A lovely way to honor the saints, who do so much for us.

There is an interesting poem (19) by St. Paulinus of Nola, beautiful Latin, inspiring saint, about St. Felix and relics of saints, their translation, etc.  We read this fascinating passage (its all in Latin poetry.  Here’s a taste with English prose version:

Sed Deus ut cunctorum hominum sator, omnibus istam 307
De sanctis indulsit opem procedere terris:
Ut jam de tumulis agerent pia dona beati
Martyres, et vivos possent curare sepulti. 310
Nec satis hoc donum Domino fuit, ut sua tantum
Nomine, sive opibus loca martyres illustrarent:
Ex iisdem tumulis etiam monumenta piorum
Multiplicans multis tribuit miserator eosdem
Gentibus. Et referam varias ab origine causas, 315
Ex quibus haec orta est variis benedictio terris
Nam quia non totum pariter diffusa per orbem
Prima fides ierat, multis regionibus orbis
Martyres abfuerant, et ob hoc, puto, munere magno
Id placitum Christo nunc inspirante potentes, 320
Ut Constantino primum sub Caesare factum est,
Nunc famulis retegente suis, ut sede priori
Martyras accitos transferrent in nova terrae
Hospitia: ut sancto non olim antistite factum
Novimus Ambrosio, qui fultus munere tali, 325
Postquam ignoratos prius, et tunc indice Christo
Detectos sibimet mutata transtulit aula,
Reginam prompta confudit voce furentem. ….

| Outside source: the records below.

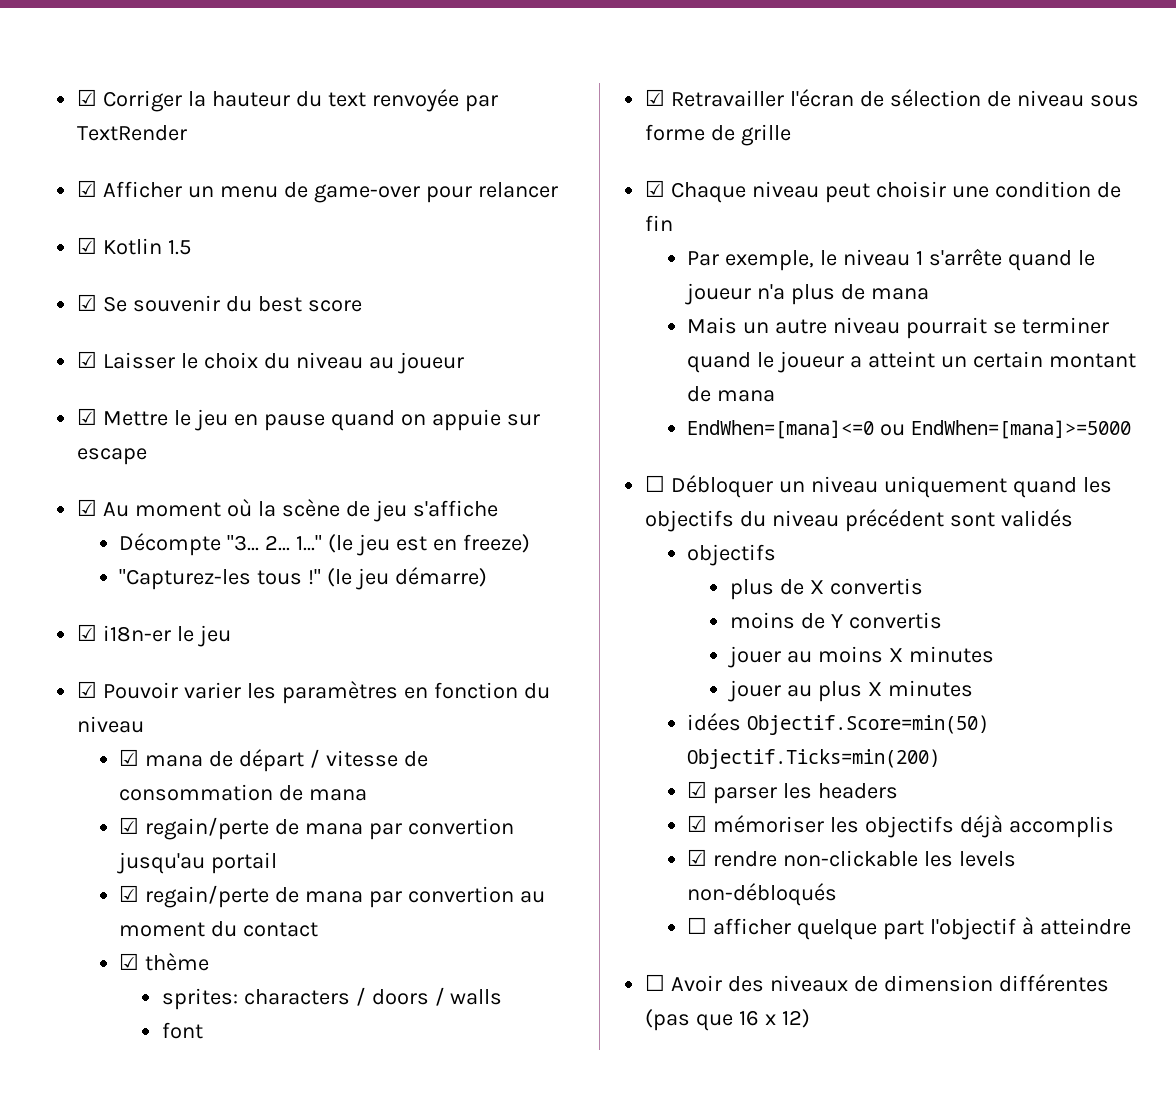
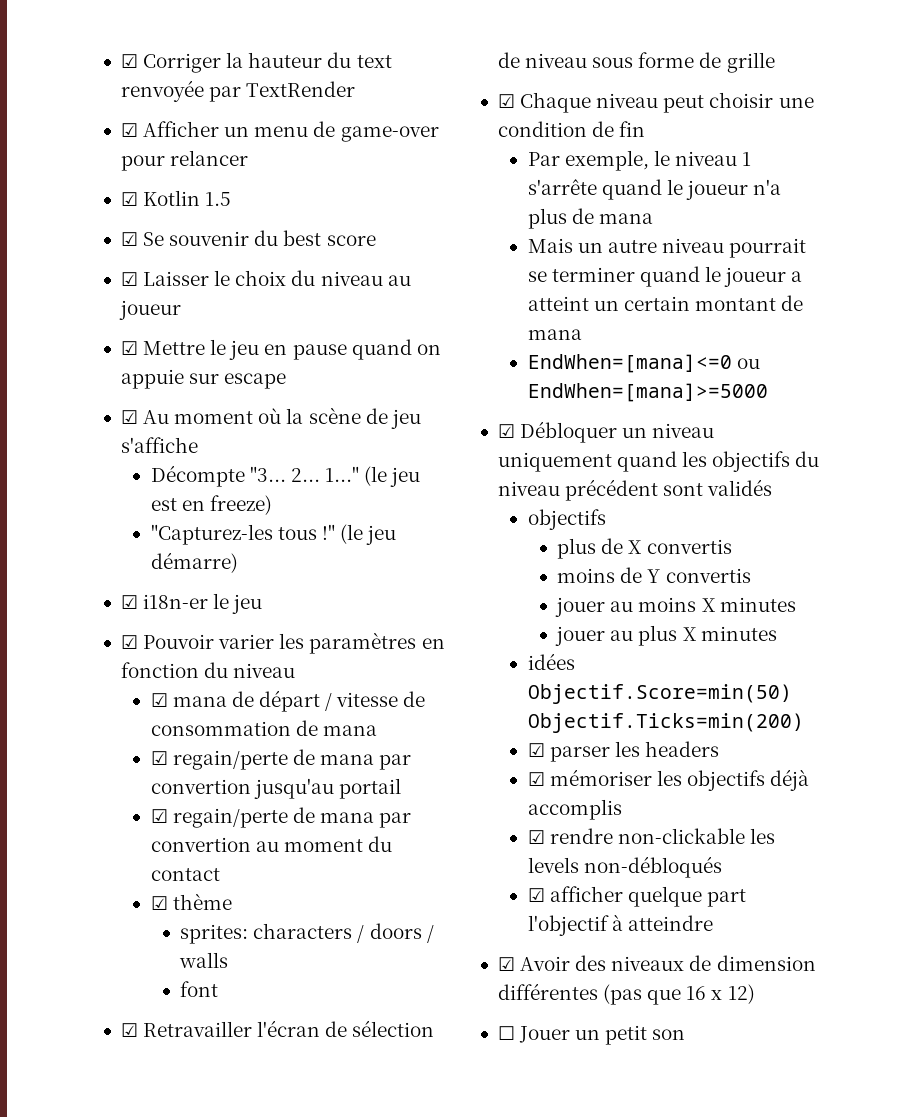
- ☐ Débloquer un niveau uniquement quand les objectifs du niveau précédent sont validés
+ ☑ Débloquer un niveau uniquement quand les objectifs du niveau précédent sont validés
- ☐ afficher quelque part l'objectif à atteindre
+ ☑ afficher quelque part l'objectif à atteindre
- ☐ Avoir des niveaux de dimension différentes (pas que 16 x 12)
+ ☑ Avoir des niveaux de dimension différentes (pas que 16 x 12)
+ ☐ Jouer un petit son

The lifespan of one mortal man could not suffice to dissolve the pollution which had gathered over a long period; the few years in which Felix lived in the flesh as confessor and priest, his words as teacher, his record as martyr, his deserving deeds and duties as presiding priest were not enough. So the Almighty Lord caused Felix’s mortal span in the body to continue in a higher way, for he extended the healing activities of our busy martyr so that after burial he would exercise the powers which he had wielded whilst still in the flesh through the strength of Christ. In this way he could after death abide physically in the city he had espoused. Though only the spirit of the martyr laid to rest showed its healing presence (since the physical appearance of their dear patron lay concealed from the longing hearts of his beloved people, withdrawn temporarily from their eyes) is ready healing could always be at hand for the curing of the sick. So undying distinction and fame halo Felix, and his efficacious power flourishes without cease. True, he was buried in a mound long ago, and being mortal lies hidden in the covering earth; yet a living grace quickened by God outlives his limbs, and brings fame to the martyrs bones which exhale divinity. He is buried, but the power of his merit lives on among his folk, so that dense crowds from different regions constantly venerate the tiny tomb of the great confessor.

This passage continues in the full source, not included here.